**Data for analysis**

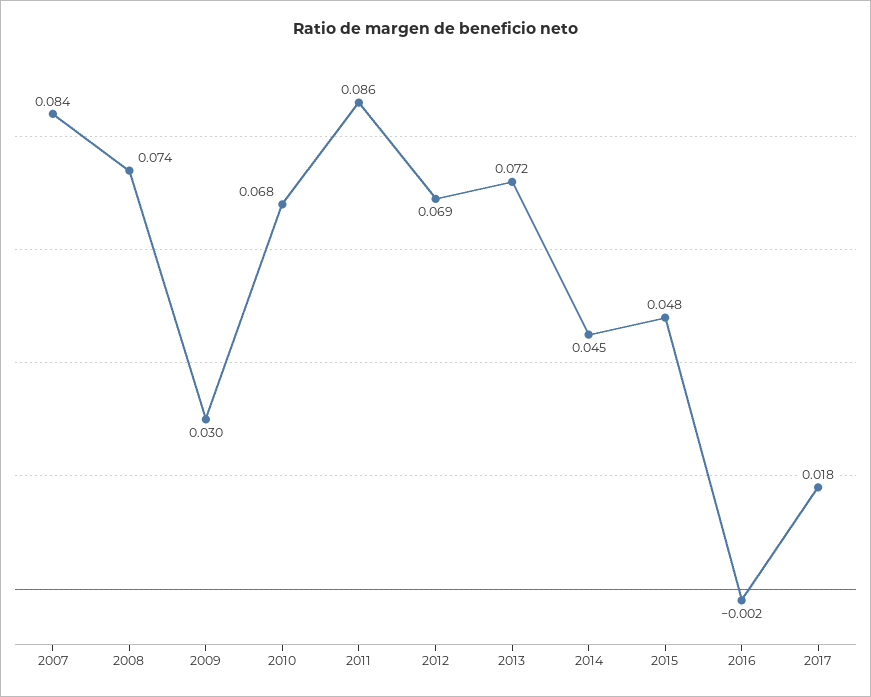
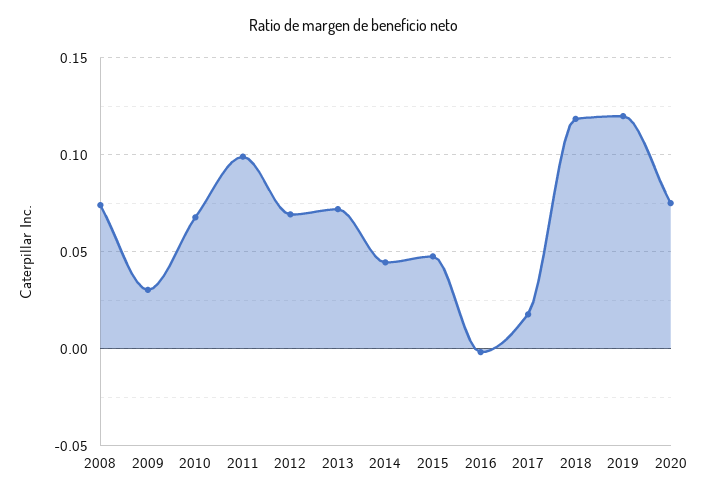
2007: 0.084 -> none
2011: 0.086 -> 0.1
2018: none -> 0.12
2019: none -> 0.12
2020: none -> 0.075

**Problem to work on**
Whenever "none" occurs in a line of the entries, copy that line.

**Response to the task**
2007: 0.084 -> none
2018: none -> 0.12
2019: none -> 0.12
2020: none -> 0.075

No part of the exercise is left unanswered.